7. Kobe “The Bull” Bryant

Also known as “Almost Jordan” or “Closest Thing.” I like to call him by the name that’s most popular. Snitch. Kobe fans hate to talk about this part of his legacy, but it’s the most important. His snitching started the modern day black reality tv that we now either abhor or adore. But let’s get back to basketball. He may be the most overrated great player ever. It’s arguable that Prime Dwayne Wade > Kobe. I find it insulting that a guy that averaged 7 points coming off the bench in his first season and won his first 3 rings on the back of the most dominant center in basketball history can even be mentioned in the same category as YOUR basketball GOD Michael Jeffrey Jordan, but I digress. Kobe Stans are a humorous lot. God bless their lil hearts

 

6.  Belly

C’mon y’all. This movie is the equivalent to the aggressive, dirty, ill mannered Rottweiler that you have to put in the basement before company comes over for Thanksgiving. There is nothing about this movie that you’d take home to your mother. Not one single thing. Aight, Taral Hicks all greasy was dope…but other than that, the rest of that movie is a full on stomach virus.

 

5. Peyton Manning

Why? Cause fuck ‘em, that’s why.

 

4. The Entire Careers Of – Mary J/Alicia Keys/Paula Abdul

If I have to explain this, you’re either an avid fan of these cosmic mistakes, or related by effin blood.

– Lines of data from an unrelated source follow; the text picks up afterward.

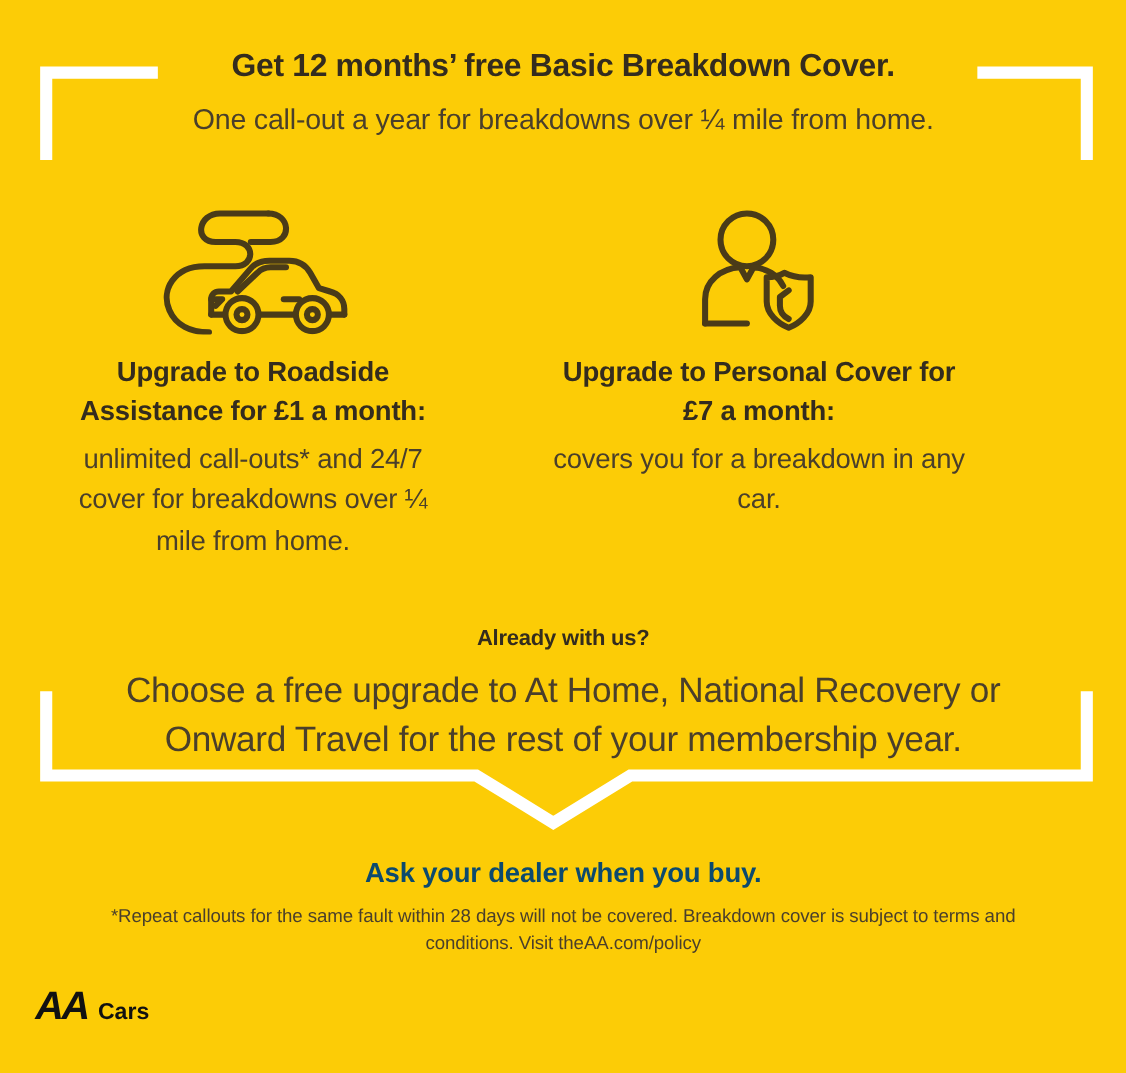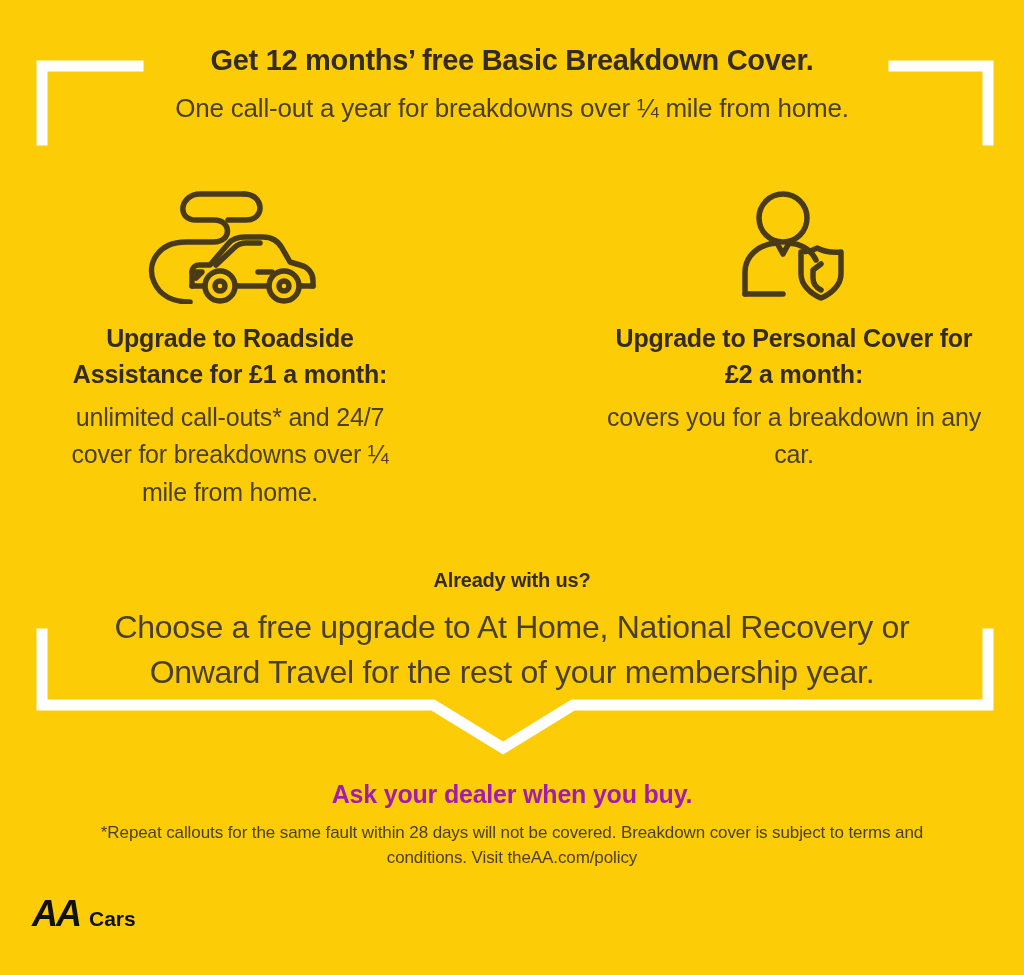--- a/index.html
+++ b/index.html
@@ -64,7 +64,7 @@
     width: 1024px;
     display: flex;
     align-items: flex-start;
-    justify-content: space-between;
+    justify-content: flex-start;
   }
   .col {
     width: 460px;

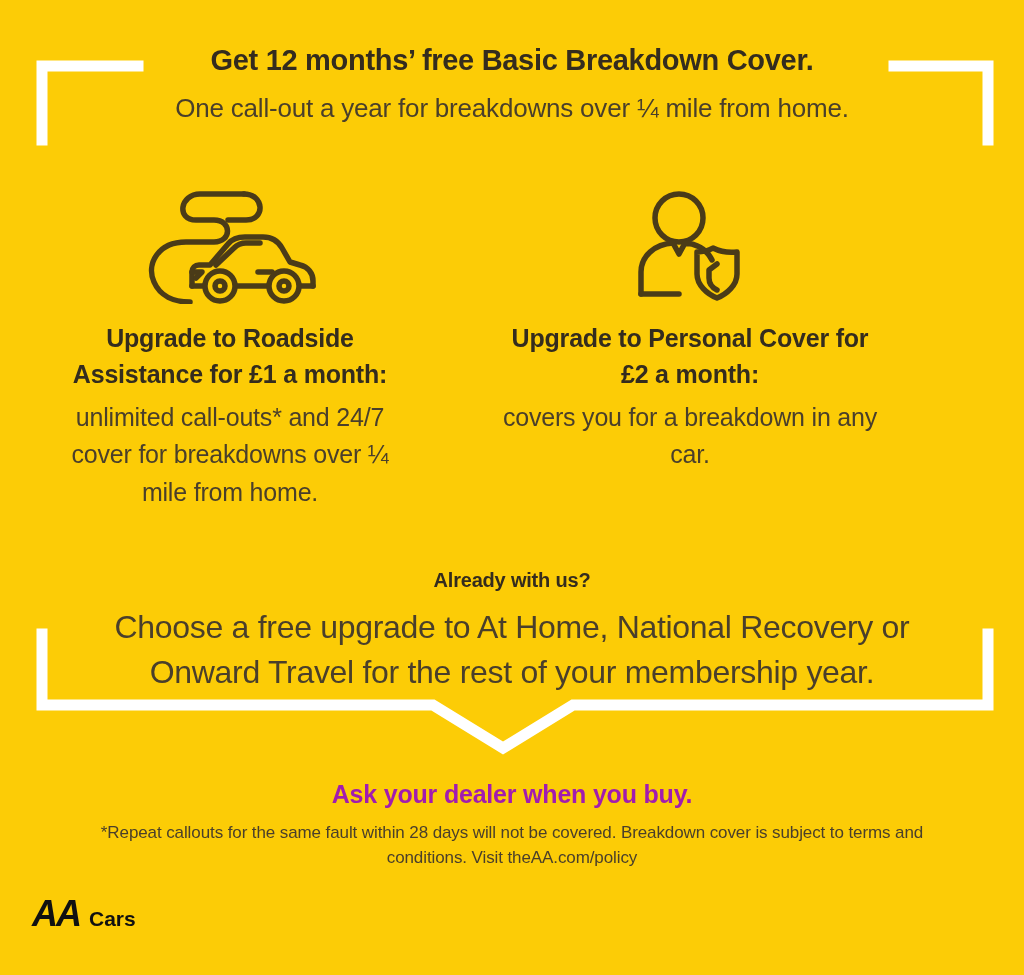--- a/index.html
+++ b/index.html
@@ -241,7 +241,7 @@
           </g>
         </svg>
       </div>
-      <h2 class="col-title">Upgrade to Personal Cover for £2 a month:</h2>
+      <h2 class="col-title">Upgrade to Personal Cover for £7 a month:</h2>
       <p class="col-body">covers you for a breakdown in any car.</p>
     </div>
 

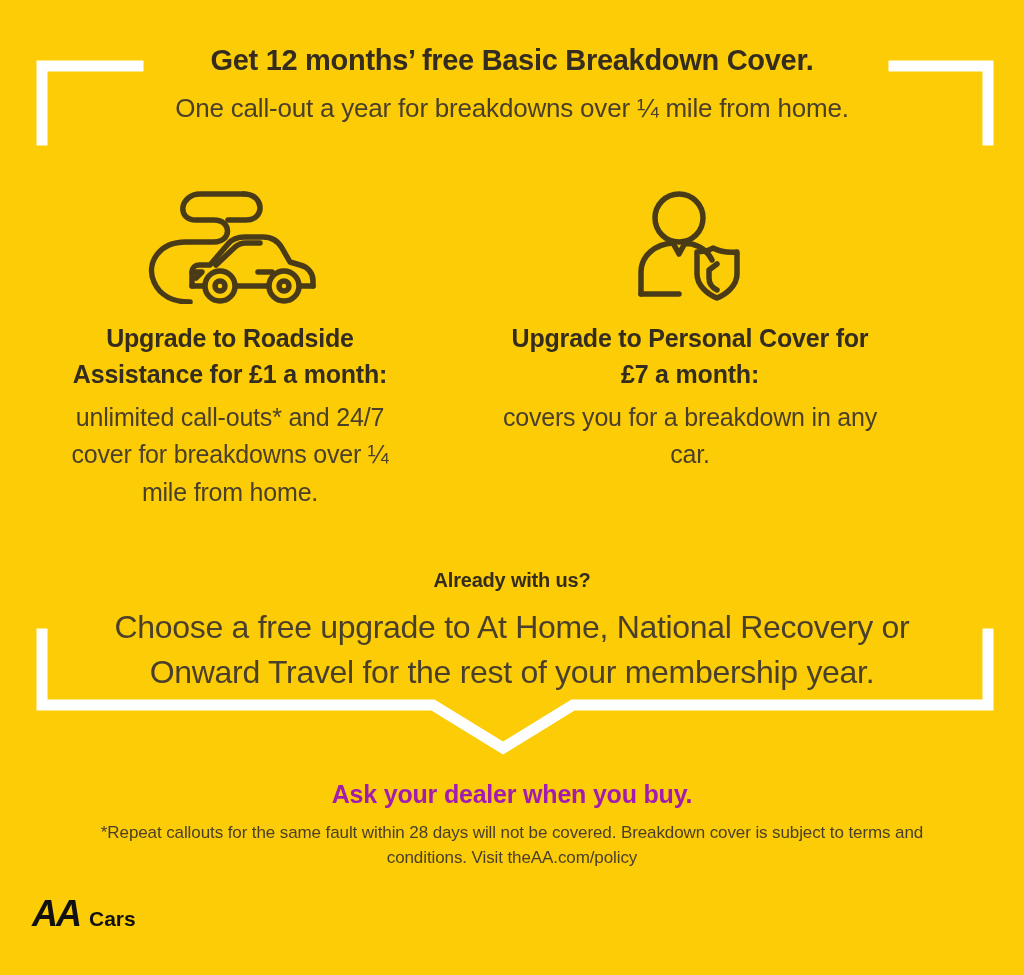--- a/index.html
+++ b/index.html
@@ -134,7 +134,7 @@
   .footer-cta {
     font-size: 25px;
     font-weight: bold;
-    color: #a21caf;
+    color: #0c4a6e;
     letter-spacing: -0.2px;
     margin: 0;
   }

Point blank, and the period.

 

3. Zelda

This is a game for only ppl that like to push their glasses up on their noses, have a thermos of hot soup, and triangular cut bologna and cheese sandwiches in their neatly folded brown paper bag. People that like this dumb game spent most of their lunchtime in high school in a stuffy locker. My opinion on this game is completely objective Nd has absolutely nothing to do with the game’s difficulty, and the 3 Nintendo controllers I broke because of it.

 

2. The Entire Damn No Limit Records Catalog

Master P is the father of mindless rap we now hear today. He and his god forsaken motley crew of misfit toys contributed nothing of real substantial redeeming quality at all to the tapestry of hip hop. Did you see their album covers?! It was a cross between Marlow Photo and your very smart junior high school kid that’s “really good with image design.” Listen, because this is important. If you have anyone, and the Mike means ANYONE in your life that waxes the poetic about the no limit era of rap, I can assure you that they’re fundamentally flawed, makes bad life decisions, and should not be trusted. I don’t want to hear Percy Miller or his cohorts on another microphone again unless they’re calling out Bingo numbers.

 

1. Scarface

Pop quiz hot shot. In a movie about a Cuban immigrant that rose to drug kingpin in Miami in the 1980’s, you wanna guess how many Cubans starred in it? One. And it wasn’t Pacino. Go head…ask any Cuban how they feel about Scarface. You know how we feel when white people ask us about “Boo! A Madea Halloween”? That’s how Cubans feel about Scarface. Yeah, when we were young, it was great to see a reckless fake Cuban sniff pounds of coke and take bullets like he was Clark Kent…but that was before Goodfellas…and up until that point, you hadn’t seen The Godfather 1 & 2. But now you’re a fully formed adult and you know better!!